Fitbit still has some hurdles to jump, including getting FDA approval and accurately recording supplemental measurements necessary to correctly diagnose sleep apnea with the device. But the company is conducting internal trials with partners to uncover how the wearable could be more aptly designed to monitor the issue.

3. Diabetes Management Gets a Boost from Wearables

More than 9 percent of the U.S. population is living with diabetes, representing more than 30 million people, according to the Centers for Disease Control.
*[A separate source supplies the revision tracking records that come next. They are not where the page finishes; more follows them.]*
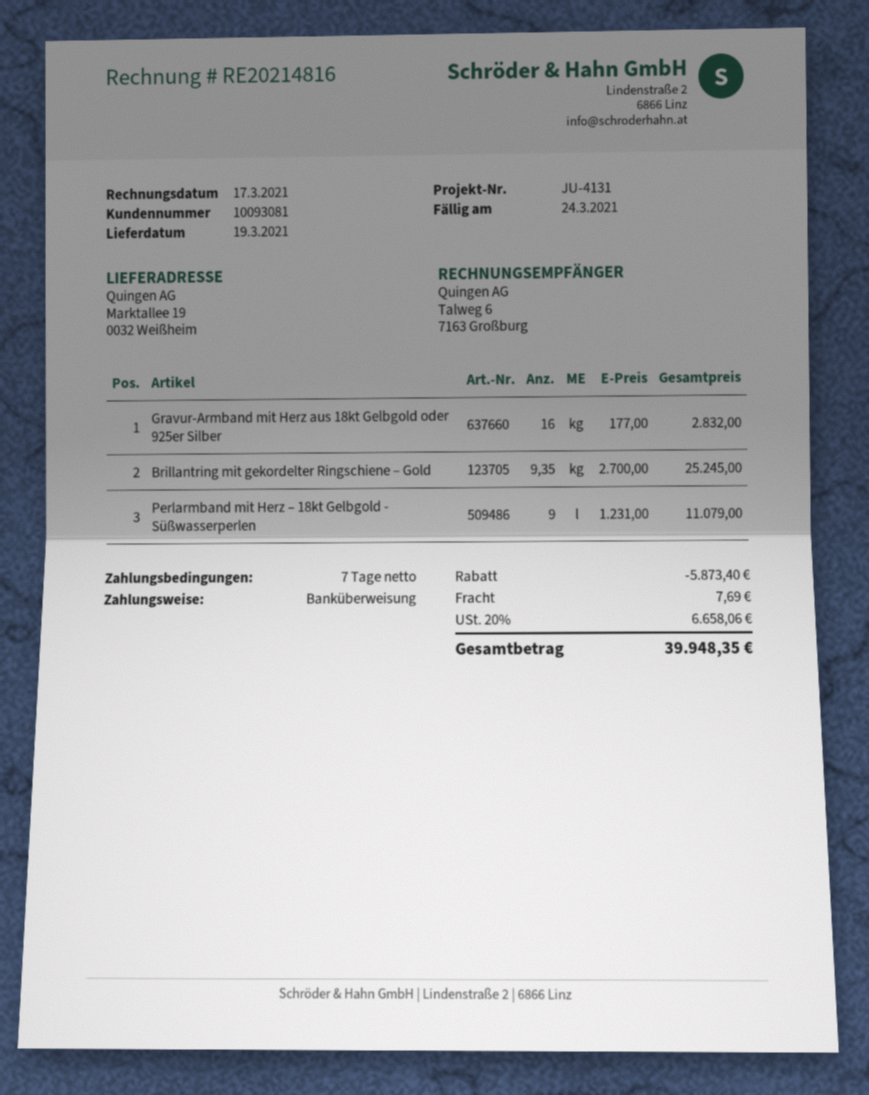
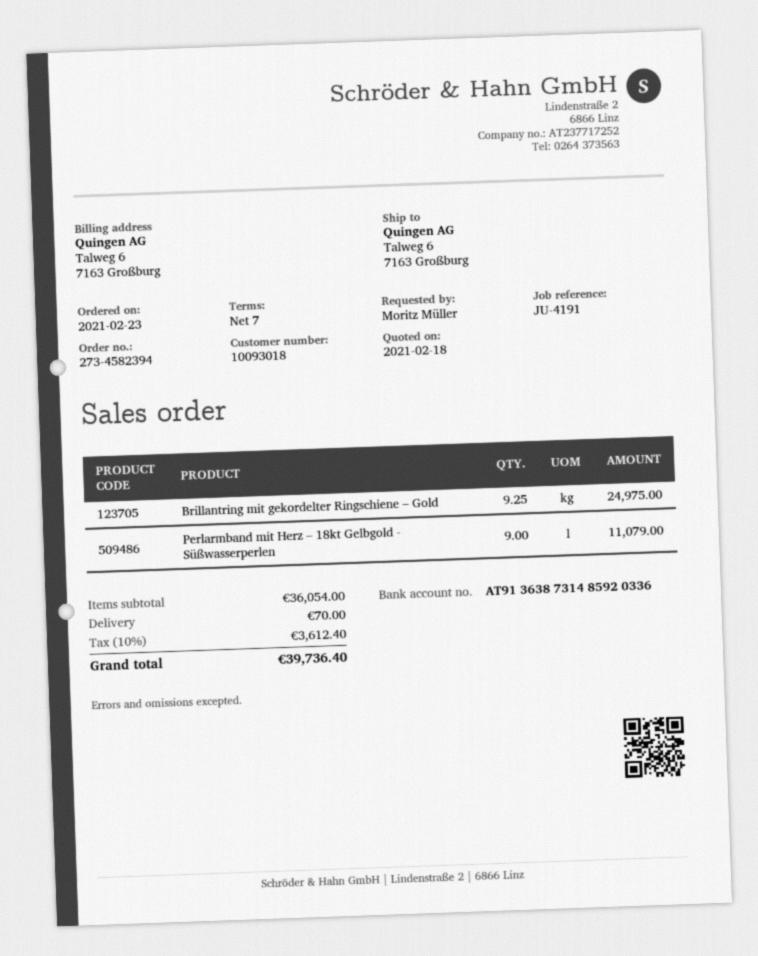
customer number: 10093081 -> 10093018
reference: JU-4131 -> JU-4191
ship to: Marktallee 19, 0032 Weißheim -> Talweg 6, 7163 Großburg
Gravur-Armband mit Herz aus 18kt Gelbgold oder 925er Silber: 16 for 2832.00 -> none
Brillantring mit gekordelter Ringschiene – Gold: 9.35 for 25245.00 -> 9.25 for 24975.00
discount: 5873.40 -> none
shipping: 7.69 -> 70.00
tax: 20% = 6658.06 -> 10% = 3612.40
total: 39948.35 -> 39736.40

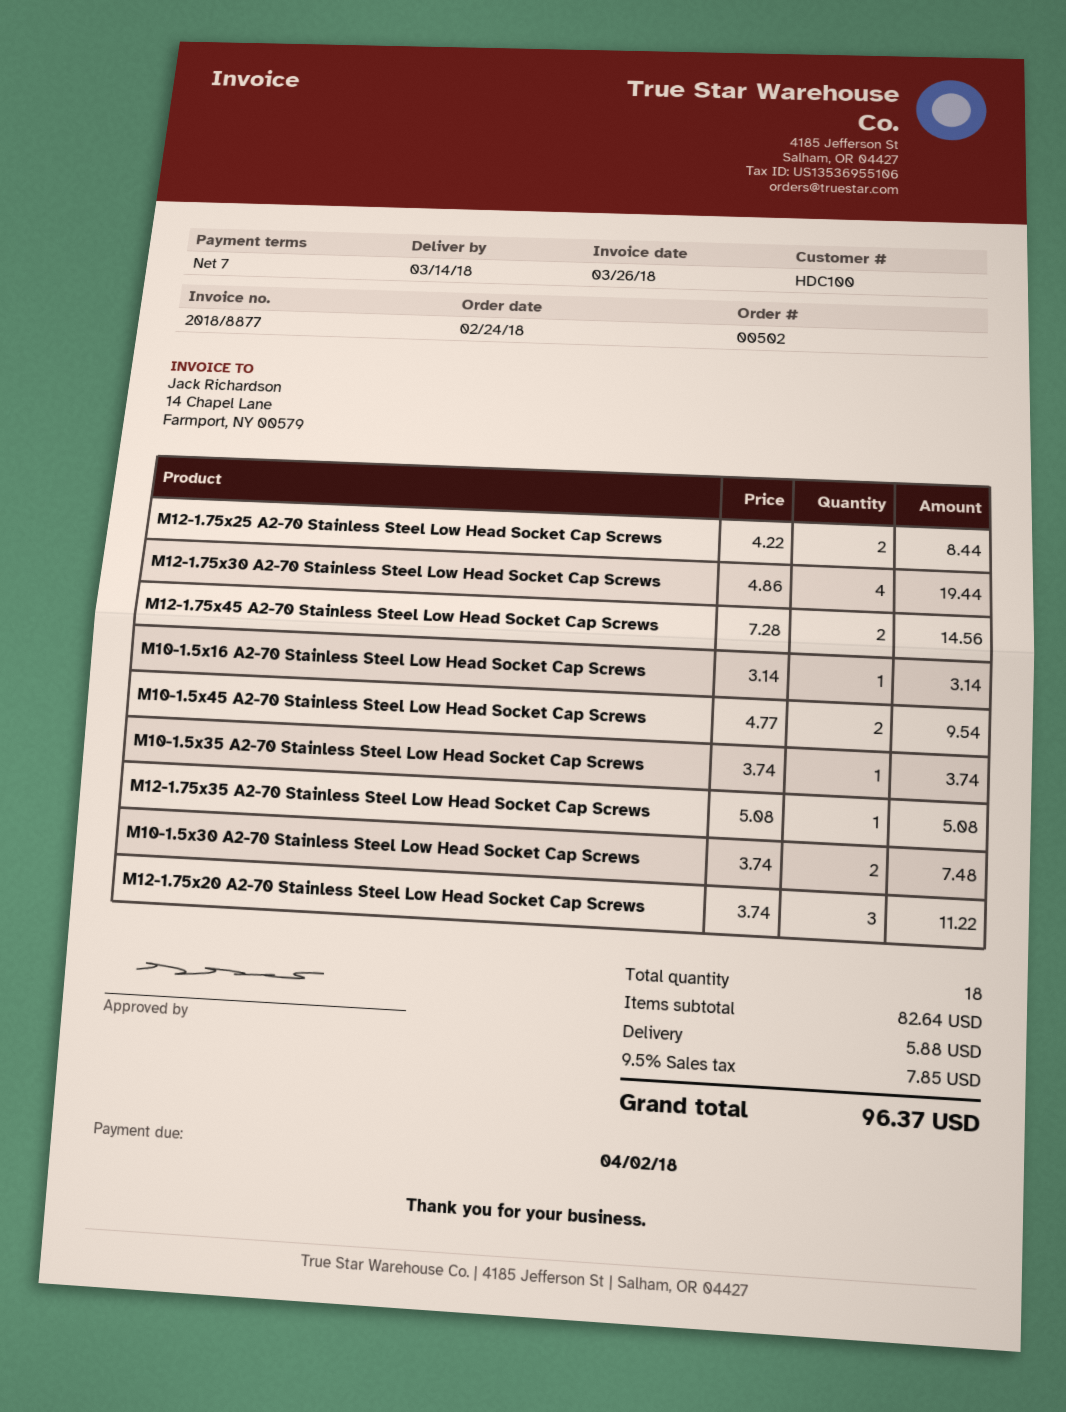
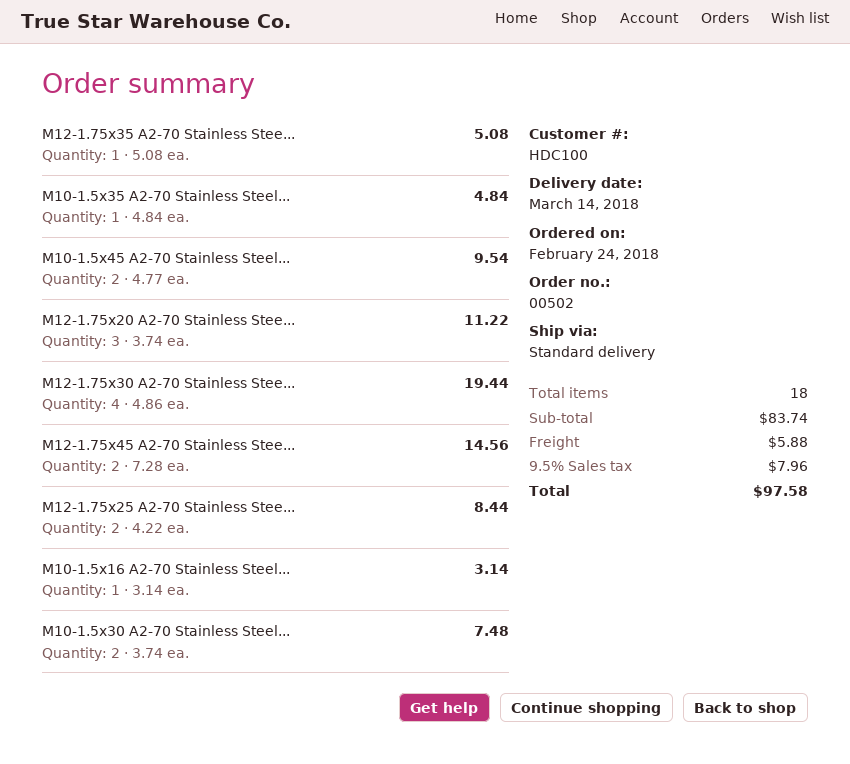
M10-1.5x35 A2-70 Stainless Steel Low Head Socket Cap Screws: 1 x 3.74 = 3.74 -> 1 x 4.84 = 4.84
subtotal: 82.64 -> 83.74
tax: 9.5% = 7.85 -> 9.5% = 7.96
total: 96.37 -> 97.58

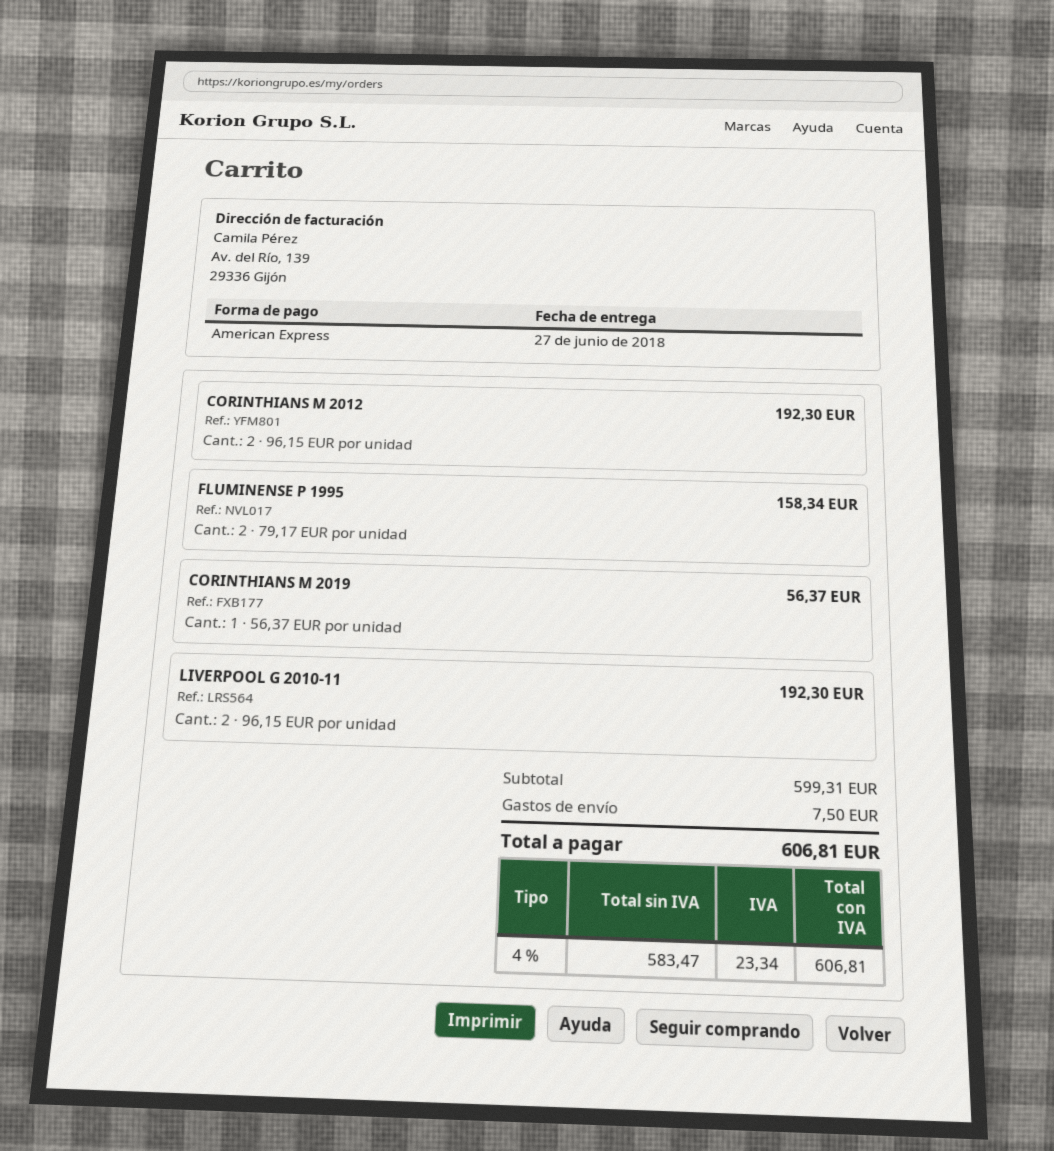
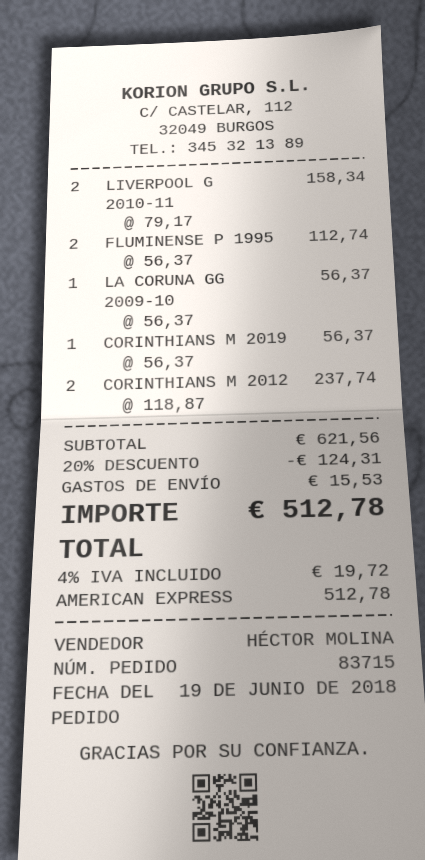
CORINTHIANS M 2012: 2 x 96.15 = 192.30 -> 2 x 118.87 = 237.74
FLUMINENSE P 1995: 2 x 79.17 = 158.34 -> 2 x 56.37 = 112.74
LIVERPOOL G 2010-11: 2 x 96.15 = 192.30 -> 2 x 79.17 = 158.34
LA CORUNA GG 2009-10: none -> 1 x 56.37 = 56.37
subtotal: 599.31 -> 621.56
discount: none -> 20% = 124.31
shipping: 7.50 -> 15.53
tax: 4% = 23.34 -> 4% = 19.72
total: 606.81 -> 512.78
In December, Fitbit teamed up with Ireland-based medical device company Medtronic to develop a mobile app that eliminates the middleman in monitoring the impact of exercise on glucose levels, which could enable better diabetes management.

HealthTech reports:

For patients living with Type 2 diabetes, the app collects data from Medtronic’s iPro2 myLog continuous glucose monitors and combines it with Fitbit’s activity tracker to determine how exercise impacts a patient’s glucose levels, eliminating the need to physically enter activity data.

By integrating the diagnostic tools with the device, the tech can provide a better overall picture of patient health for providers as well as help patients better understand how to manage their condition.

"By creating a connection between physical activity and glucose levels, our iPro2 myLog mobile app solution provides new tools and insights, so that physicians can optimize therapy and patients can better understand how to manage their diabetes,” Laura Stoltenberg, vice president and general manager of non-intensive diabetes therapies at Medtronic, said in a statement.